→ Data extracts
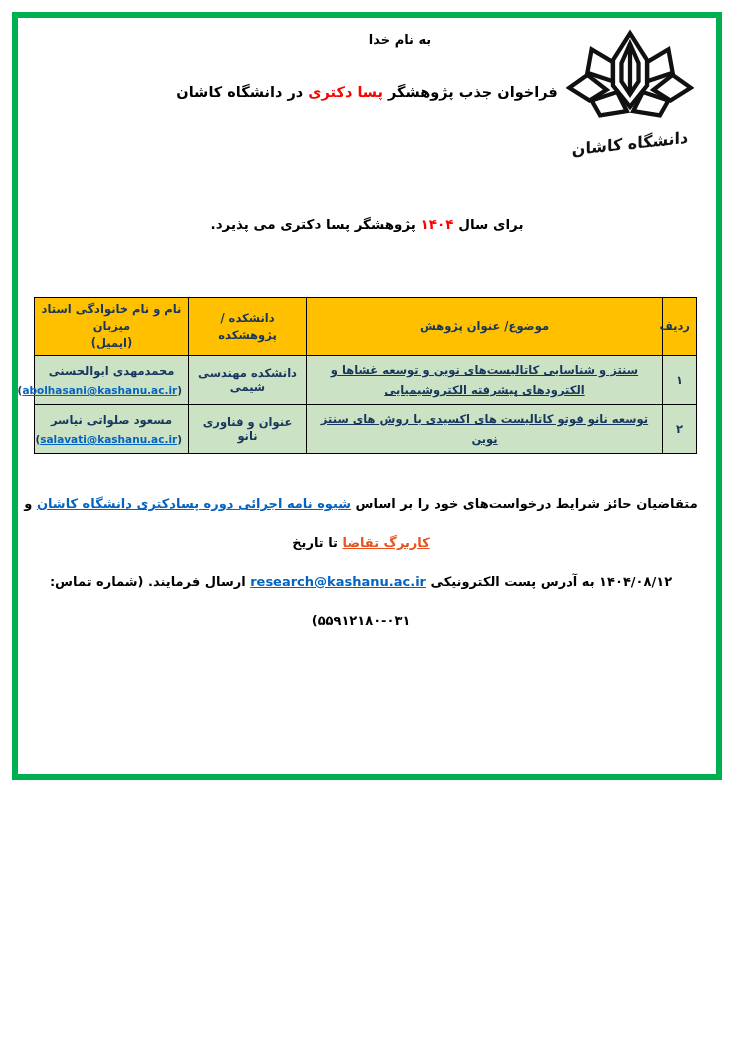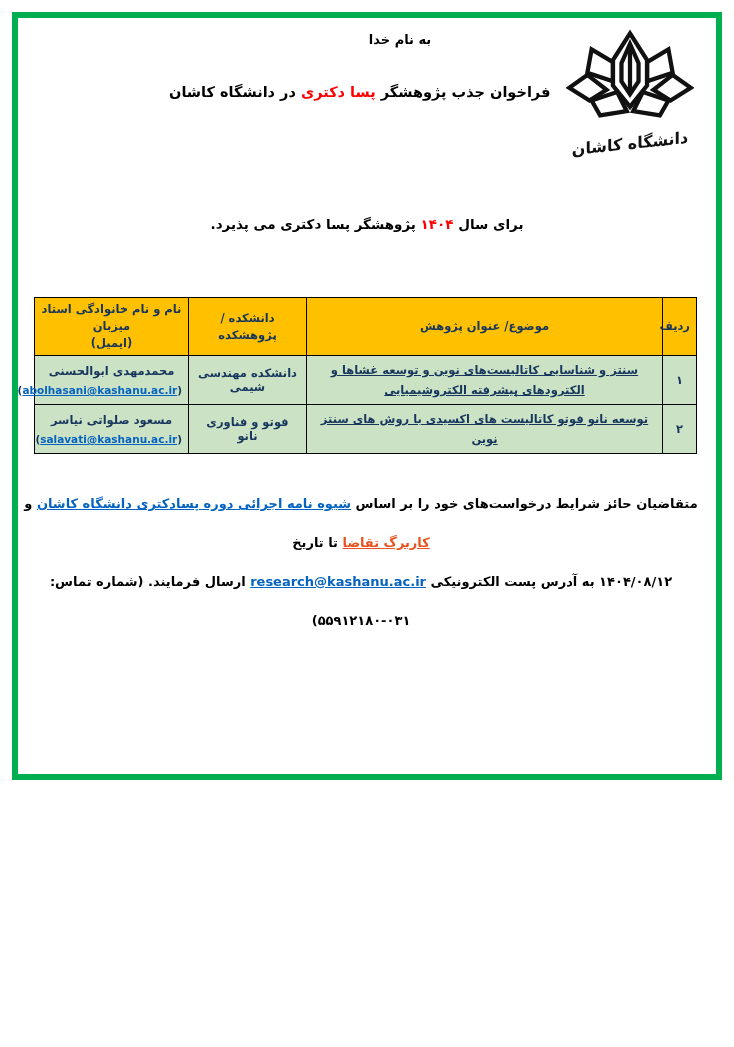--- a/index.html
+++ b/index.html
@@ -14,7 +14,7 @@
     font-size:13px;font-weight:bold;color:#000;
   }
   .doc-title{
-    position:absolute;top:84px;right:169px;left:169px;white-space:nowrap;text-align:left;
+    position:absolute;top:84px;right:169px;left:169px;white-space:nowrap;text-align:center;
     font-size:14.5px;font-weight:bold;color:#000;
   }
   .doc-title .hl{color:#FF0000;}

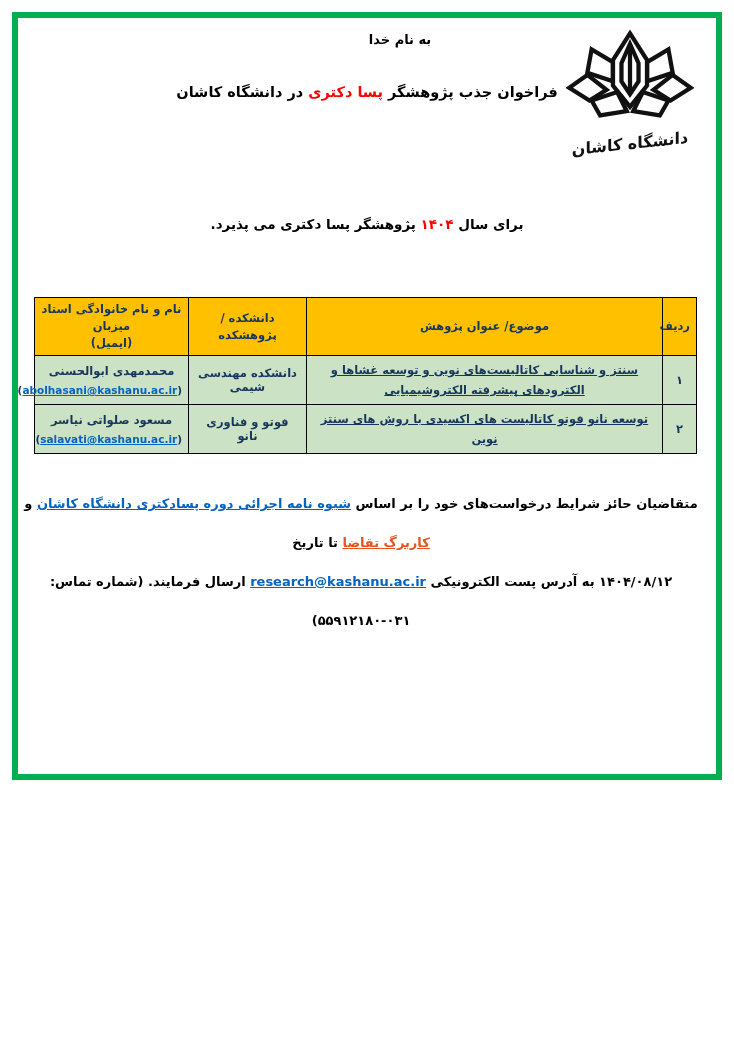--- a/index.html
+++ b/index.html
@@ -118,7 +118,7 @@
       <tr class="data-row">
         <td>۲</td>
         <td class="topic-cell">توسعه نانو فوتو کاتالیست های اکسیدی با روش های سنتز نوین</td>
-        <td>فوتو و فناوری نانو</td>
+        <td>عنوان و فناوری نانو</td>
         <td>
           <div class="host-name">مسعود صلواتی نیاسر</div>
           <div class="host-email"><span dir="ltr"><span class="paren">(</span><a>salavati@kashanu.ac.ir</a><span class="paren">)</span></span></div>

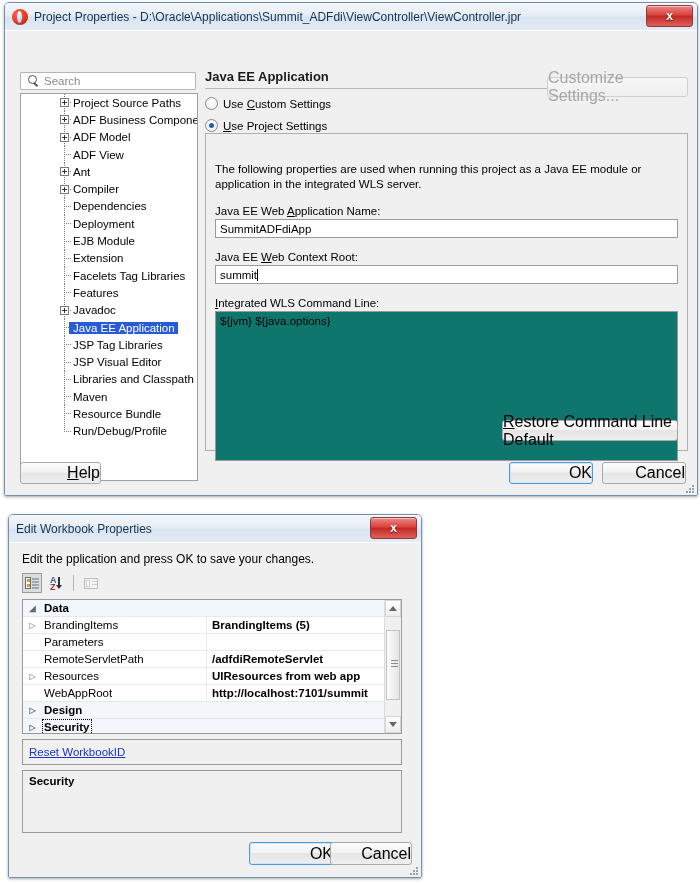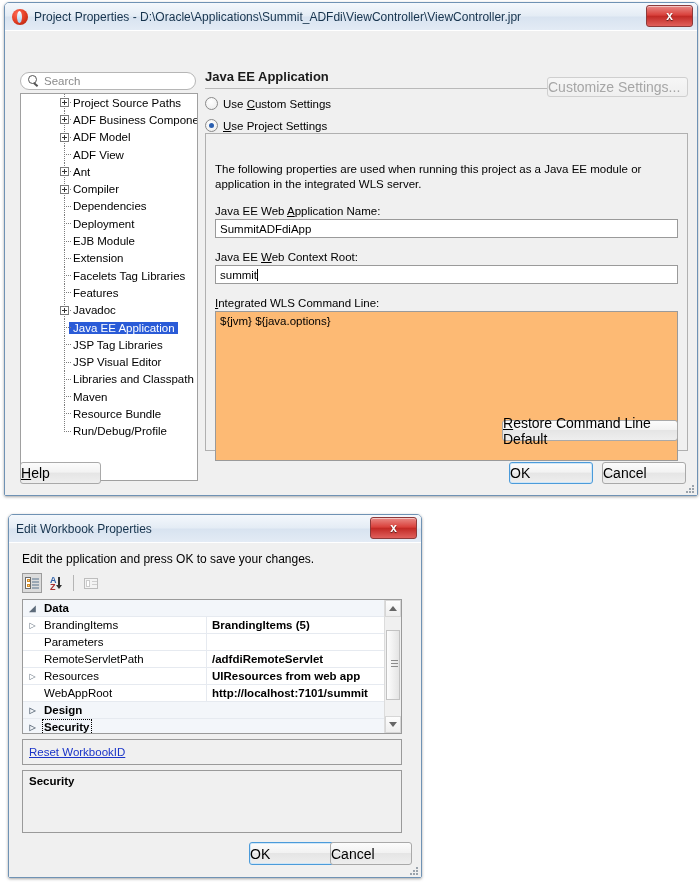--- a/index.html
+++ b/index.html
@@ -125,7 +125,7 @@
 
   #searchbox {
     position: absolute; left: 15px; top: 41px; width: 176px; height: 18px;
-    background: #ffffff; border: 1px solid #b6b6b6; border-radius: 9px;
+    background: #ffffff; border: 1px solid #b6b6b6; border-radius: 1px;
     display: flex; align-items: center; box-sizing: border-box;
   }
   #searchbox .mag {

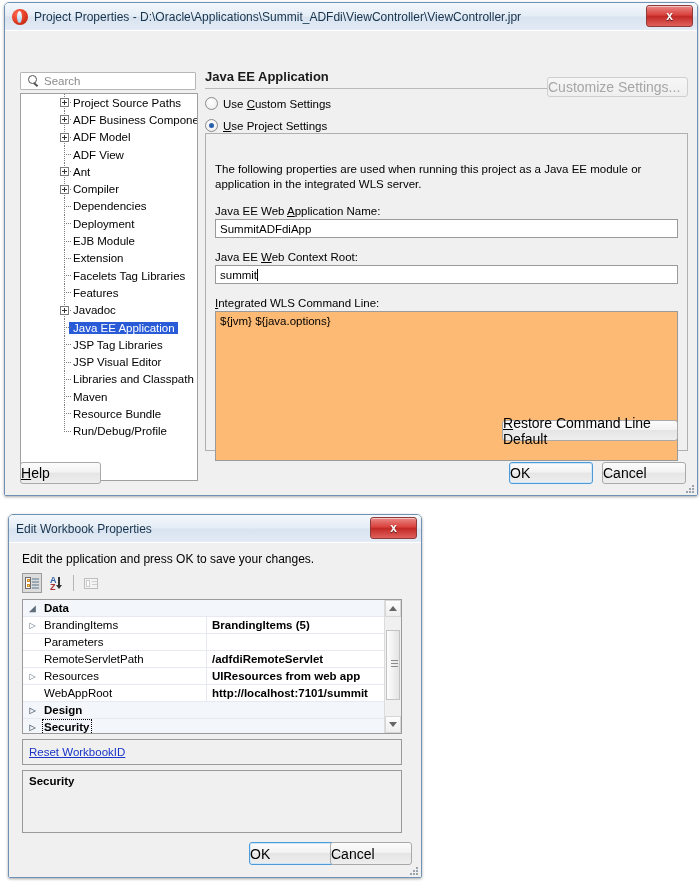--- a/index.html
+++ b/index.html
@@ -60,9 +60,9 @@
     border-radius: 3px;
     background: linear-gradient(to bottom, #fcfcfc 0%, #f2f2f2 46%, #e5e5e5 50%, #eeeeee 100%);
     font-family: "Liberation Sans", sans-serif;
-    font-size: 14px;
+    font-size: 16px;
     color: #000;
-    display: flex; align-items: center; justify-content: flex-start;
+    display: flex; align-items: center; justify-content: flex-end;
     cursor: pointer;
     box-sizing: border-box;
   }

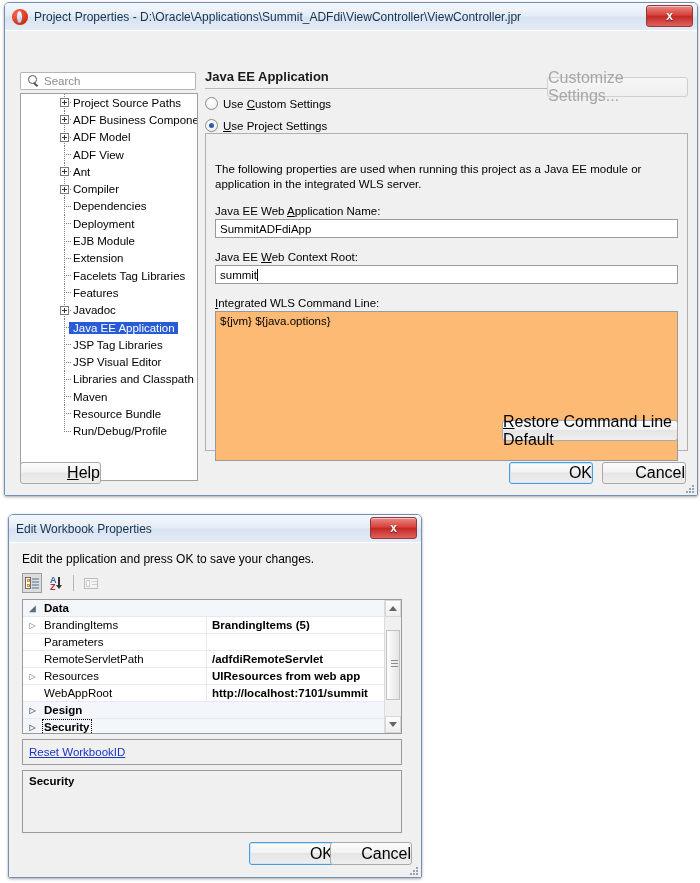--- a/index.html
+++ b/index.html
@@ -172,7 +172,7 @@
   }
   .caret { display:inline-block; width:1px; height:12px; background:#000; margin-left:0px; }
   .textarea {
-    height: 150px; background:#fdba74; border: 1px solid #9a9a9a;
+    height: 150px; background:#0f766e; border: 1px solid #9a9a9a;
     padding: 3px 4px; box-sizing: border-box; font-size: 11.5px;
   }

→ Task prompt
What is asked for is an exact copy of the lines above from the one containing "background: linear-gradient(to bottom, #fcfcfc" through the one containing "cursor: pointer;", and only those.

→ Response box
     background: linear-gradient(to bottom, #fcfcfc 0%, #f2f2f2 46%, #e5e5e5 50%, #eeeeee 100%);
     font-family: "Liberation Sans", sans-serif;
-    font-size: 14px;
+    font-size: 16px;
     color: #000;
-    display: flex; align-items: center; justify-content: flex-start;
+    display: flex; align-items: center; justify-content: flex-end;
     cursor: pointer;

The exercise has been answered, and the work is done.